The military needs to be unfucked.
Soldiers (and airmen, and seamen, and marines) aren’t really trained to do the right job outside of an out-and-out front-facing combat situation. OK, maybe marines are trained a bit more infiltratively, but still as part of a forward assault.
What arm of the military is trained in policing? In community relations? In humanitarian assistance? In reconstruction?
More to the point, which military branch has the expertise in not shooting children and families? In not raping and exploiting convicts? In not blowing up historic structures? In not letting ancient treasures get stolen under their noses? In finding a single shred of any nuclear, chemical, or biological programs less than ten years old and not letting any such evidence theoretically drive right out of the country?
The military has been trained since… well, forever, in doing little more than blowing shit up and shooting the fuck out of things. And that’s war, right? Destroy defenses and infrastructure to bring about some form of political change. Fine. Okay. If that’s all you want, then don’t pretend that you give a shit about anything else.
The problem is that now we have these grizzled warriors doing things like policing communities, searches, investigations, trying to get services restored, etc. And despite the number of perfectly good engineers among the military ranks whose task it really is to do this, there’s lots of other troops around them whose core skill set is ultimately to break shit, or to support the effective breaking of shit.
So Abu Ghraib and now Haditha (and Bagram, My Lai, No Gun Ri, and frankly, any other similar incident by any other military [in Darfur, Kosovo, Rwanda, Nanking, the Crusades, etc.]) should surprise absolutely no one, except those who are misled to believe that soldiers (etc.) are trained to be honorable and moral, or somehow gain honor and morality through their experience in killing people and blowing shit up. (I suppose in all fairness that these are even odds. You either come back from such experience with a newfound sense of responsibility and respect for life and property… or you come back wanting more people to kill and more shit to blow up. See conquistador.)

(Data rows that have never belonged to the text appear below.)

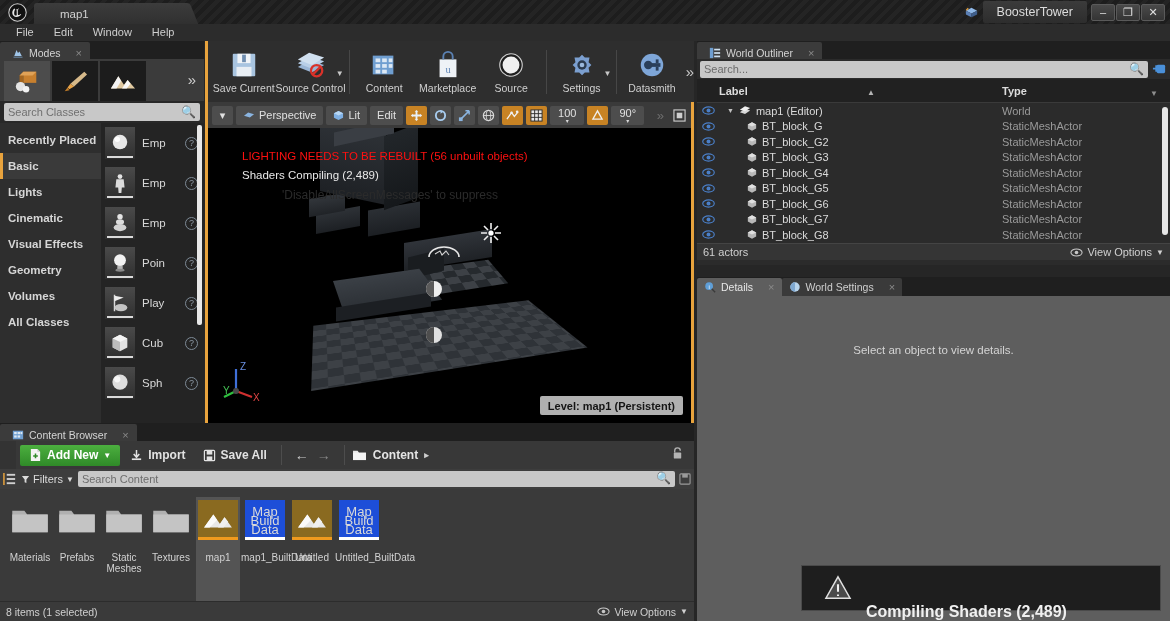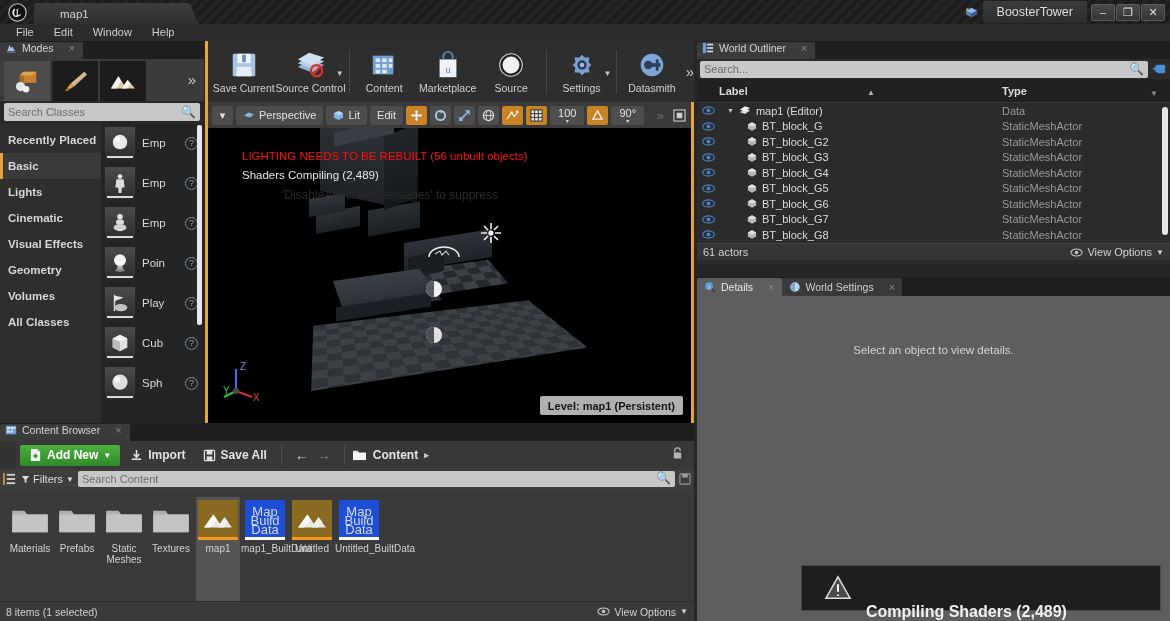"Modes" .panel-tab { align-items: flex-start -> flex-end; padding: 0 8px 0 5px -> 0 8px 0 12px }
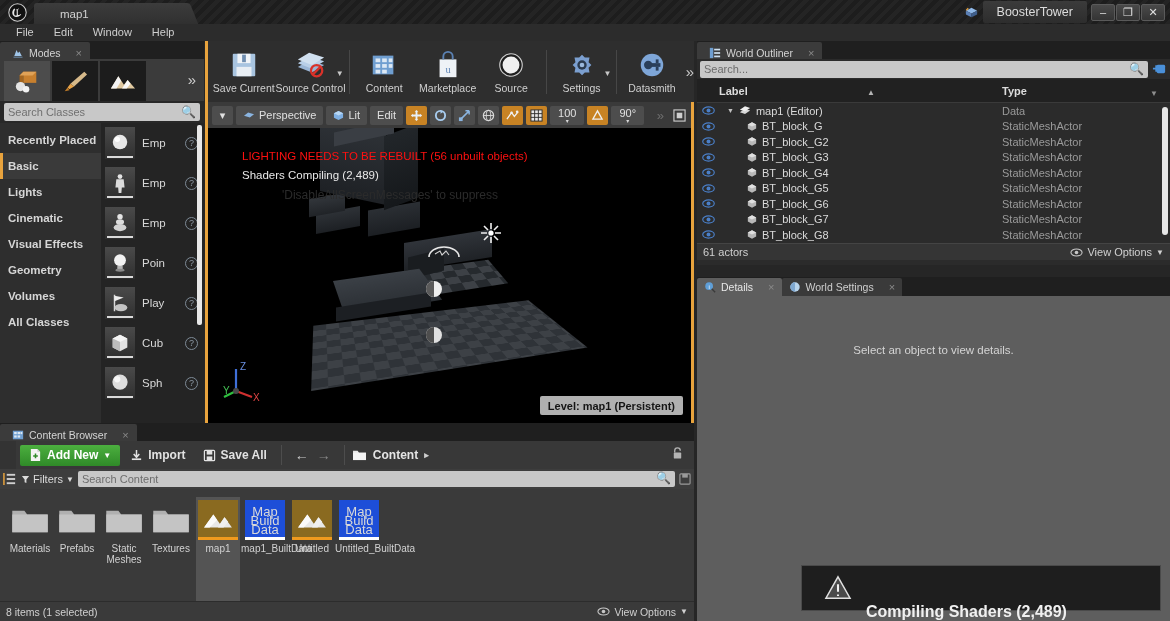"Data" div.typ { text: Data -> World }
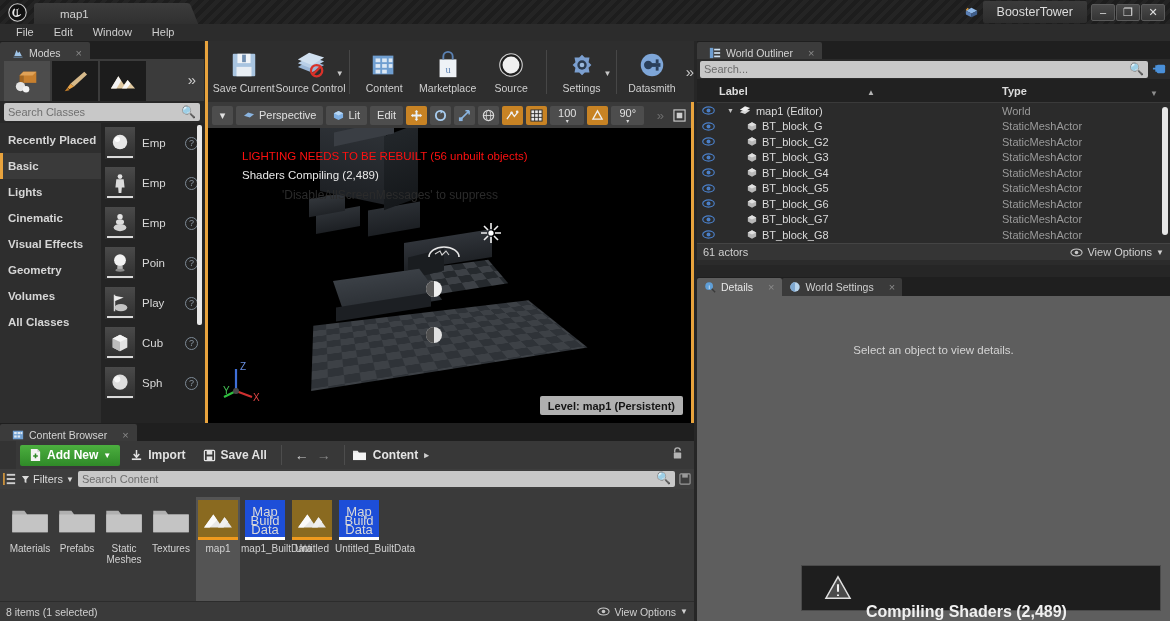"Materials" .asset-name { margin-top: none -> 9px }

Now, real troops do get some limited exposure to softer skills than fucking shit up. Career troops may get some training in such novel things as learning the local language and culture, sensitivity to civilians, etc. But the campaigns in Iraq and Afghanistan have been repeatedly dipping into the pool of reservists, many of whom never really expected to be shipped off anywhere except maybe once when things are really bad. And some reservists have been over multiple times. So the question is, if career troops get community-facing soft skill training as an afterthought, what sort of training do reservists get on their one weekend a month? Answer: Reservists go back one weekend (2 days) each month (30 days) to make sure they still know how to shoot things, blow shit up, or assist in blowing shit up, in case they are ever sent to an entrenched guerilla war where they may have to do any of it. Aside from specialties (policing, building bridges, flying chinooks, that sort of thing), that’s the main thing.
What sucks even more is that reservists only get called in when things are really bad. They’re the least trained of any troops, yet they’re brought in only when help is badly needed. One might argue that reservists ought to be called in when things aren’t really bad; say, to take the load off the regular troops who are going to have to bear the brunt of what’s coming, or so they can be redeployed somewhere where things are bad.
Things are messy in war, apologists say. Well, maybe things are a lot more messy in a messy war, that is barely even a war, and isn’t even officialy so. I suppose the more tenuous a war is, the more messy it will be. And the US government and military certainly have made it as messy as possible, and it will just be a big mess to clean up (or not clean up) for a long time. One can only hope that someone will figure out that you don’t send in a demolition team to do a custodial job.